• Data supplied:
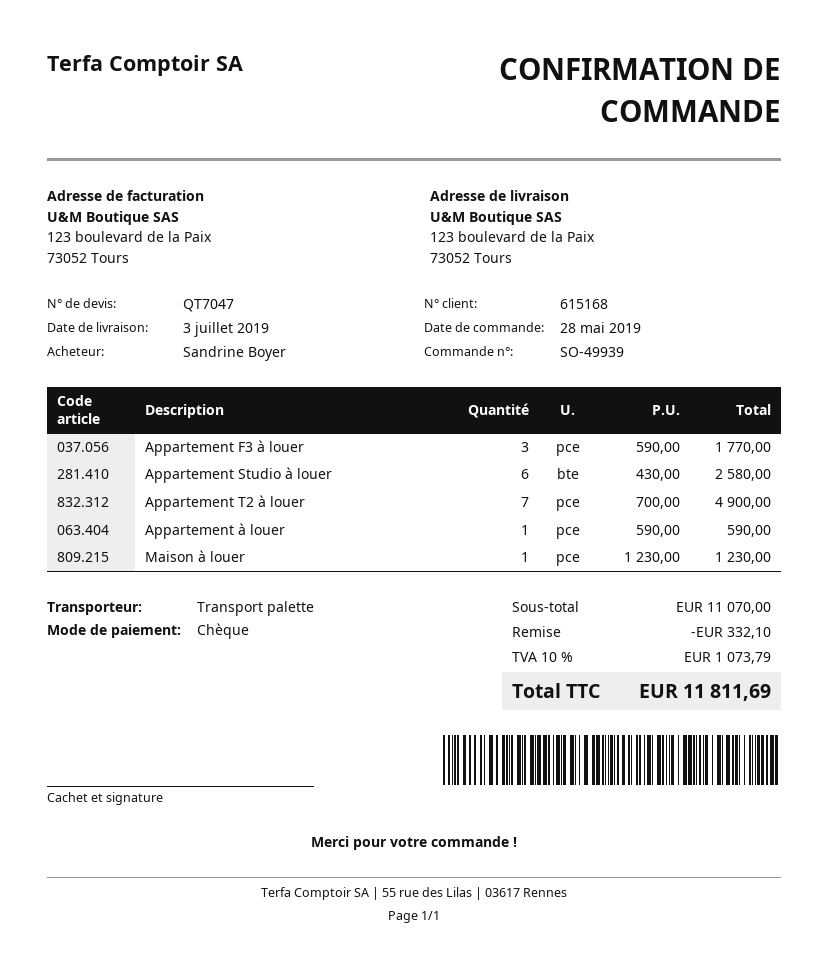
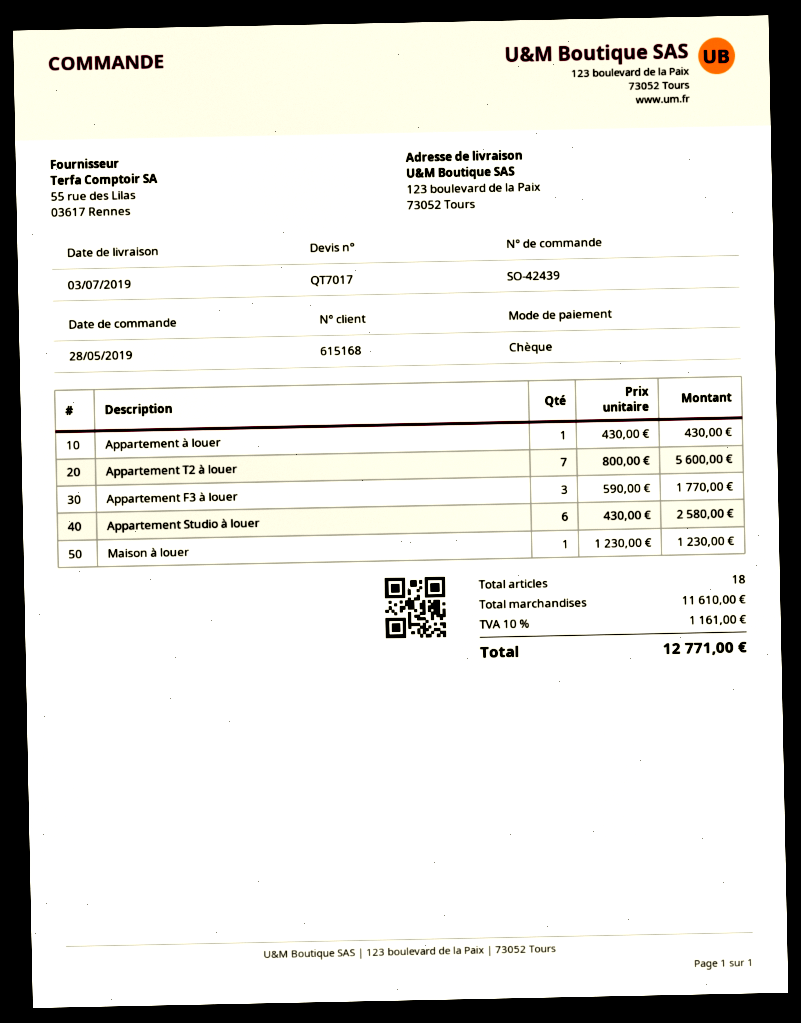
quote number: QT7047 -> QT7017
order number: SO-49939 -> SO-42439
Appartement T2 à louer: 7 x 700.00 = 4900.00 -> 7 x 800.00 = 5600.00
Appartement à louer: 1 x 590.00 = 590.00 -> 1 x 430.00 = 430.00
subtotal: 11070.00 -> 11610.00
discount: 332.10 -> none
tax: 10% = 1073.79 -> 10% = 1161.00
total: 11811.69 -> 12771.00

• Exercise objective: Each line from the one that contains "Appartement à louer: 1" through the last line of the listing above should be written out exactly, and no other line.

• Output of the exercise:
Appartement à louer: 1 x 590.00 = 590.00 -> 1 x 430.00 = 430.00
subtotal: 11070.00 -> 11610.00
discount: 332.10 -> none
tax: 10% = 1073.79 -> 10% = 1161.00
total: 11811.69 -> 12771.00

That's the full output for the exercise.